## About this task:
The data below should be restated word for word, pictures omitted.
•••••
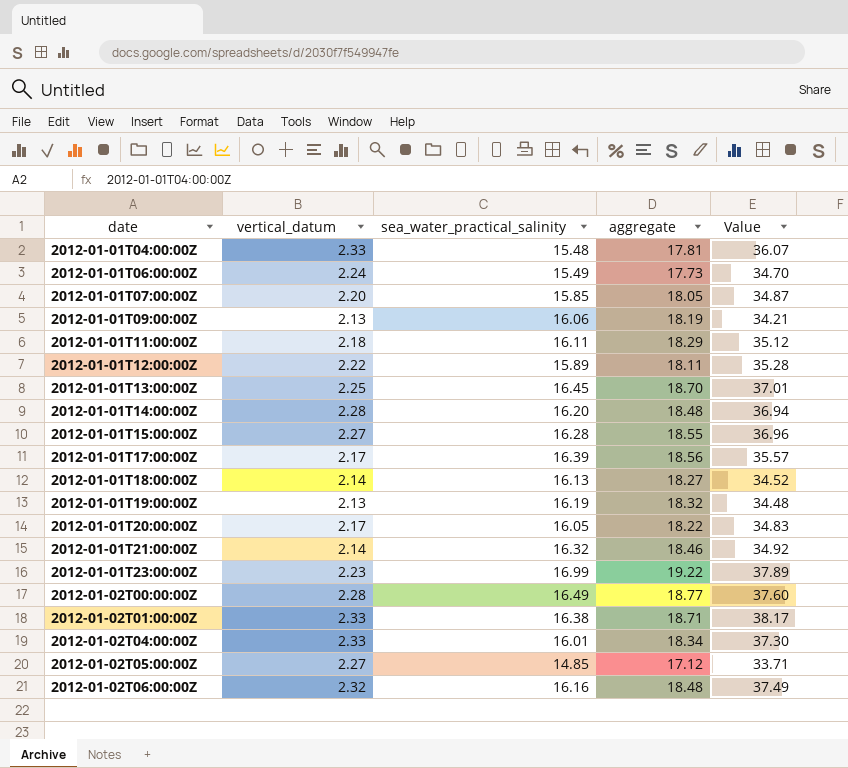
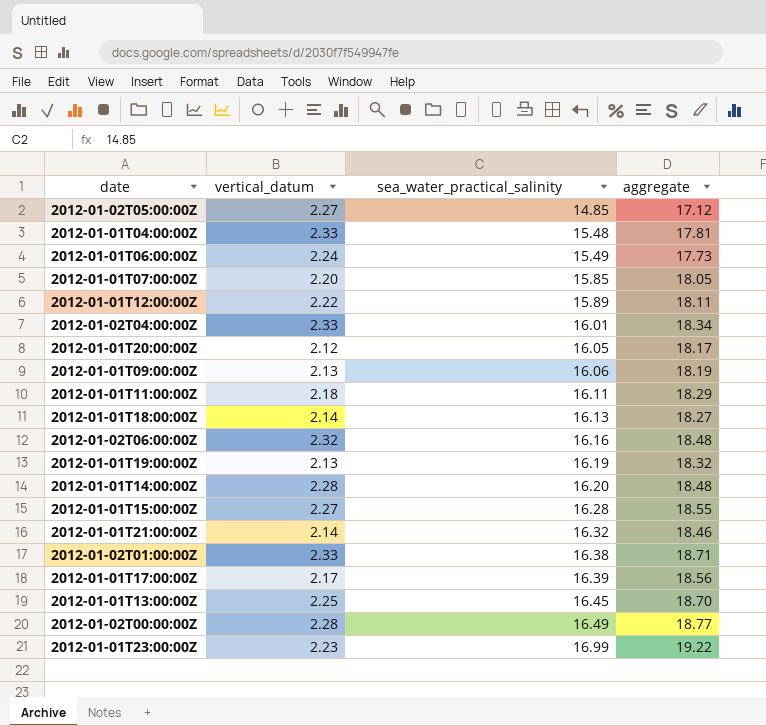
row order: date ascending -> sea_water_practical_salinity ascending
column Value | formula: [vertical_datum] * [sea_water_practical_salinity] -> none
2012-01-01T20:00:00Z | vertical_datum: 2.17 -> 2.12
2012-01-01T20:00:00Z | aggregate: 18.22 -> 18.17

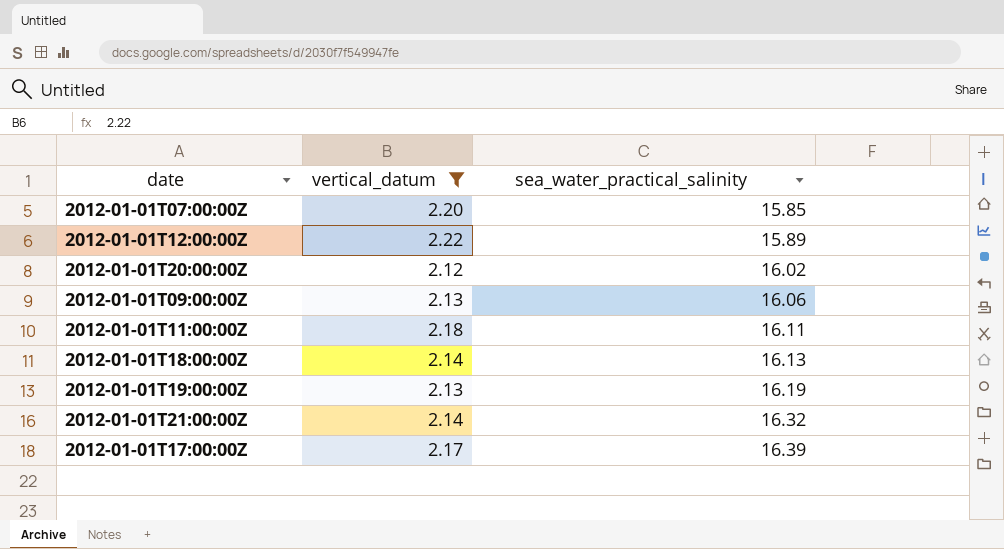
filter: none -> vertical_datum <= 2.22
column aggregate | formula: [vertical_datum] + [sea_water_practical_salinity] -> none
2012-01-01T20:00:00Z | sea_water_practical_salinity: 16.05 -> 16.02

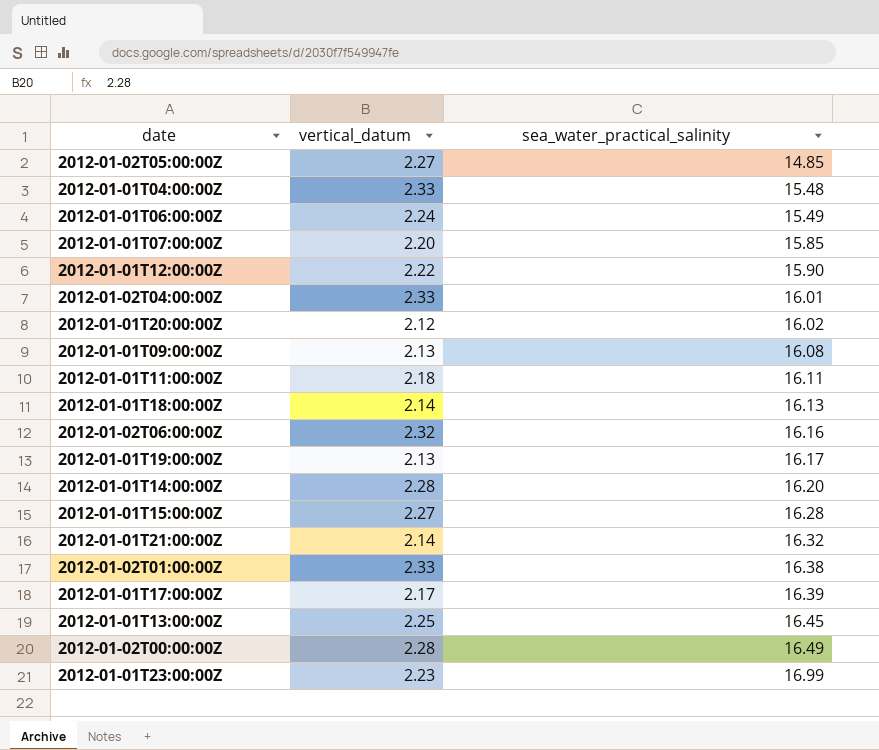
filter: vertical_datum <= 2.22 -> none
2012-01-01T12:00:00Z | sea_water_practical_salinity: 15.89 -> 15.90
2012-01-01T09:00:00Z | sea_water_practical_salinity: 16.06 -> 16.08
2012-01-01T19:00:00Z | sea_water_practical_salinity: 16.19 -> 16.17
•••••
## Solved exercise:
row order: date ascending -> sea_water_practical_salinity ascending
column Value | formula: [vertical_datum] * [sea_water_practical_salinity] -> none
2012-01-01T20:00:00Z | vertical_datum: 2.17 -> 2.12
2012-01-01T20:00:00Z | aggregate: 18.22 -> 18.17

filter: none -> vertical_datum <= 2.22
column aggregate | formula: [vertical_datum] + [sea_water_practical_salinity] -> none
2012-01-01T20:00:00Z | sea_water_practical_salinity: 16.05 -> 16.02

filter: vertical_datum <= 2.22 -> none
2012-01-01T12:00:00Z | sea_water_practical_salinity: 15.89 -> 15.90
2012-01-01T09:00:00Z | sea_water_practical_salinity: 16.06 -> 16.08
2012-01-01T19:00:00Z | sea_water_practical_salinity: 16.19 -> 16.17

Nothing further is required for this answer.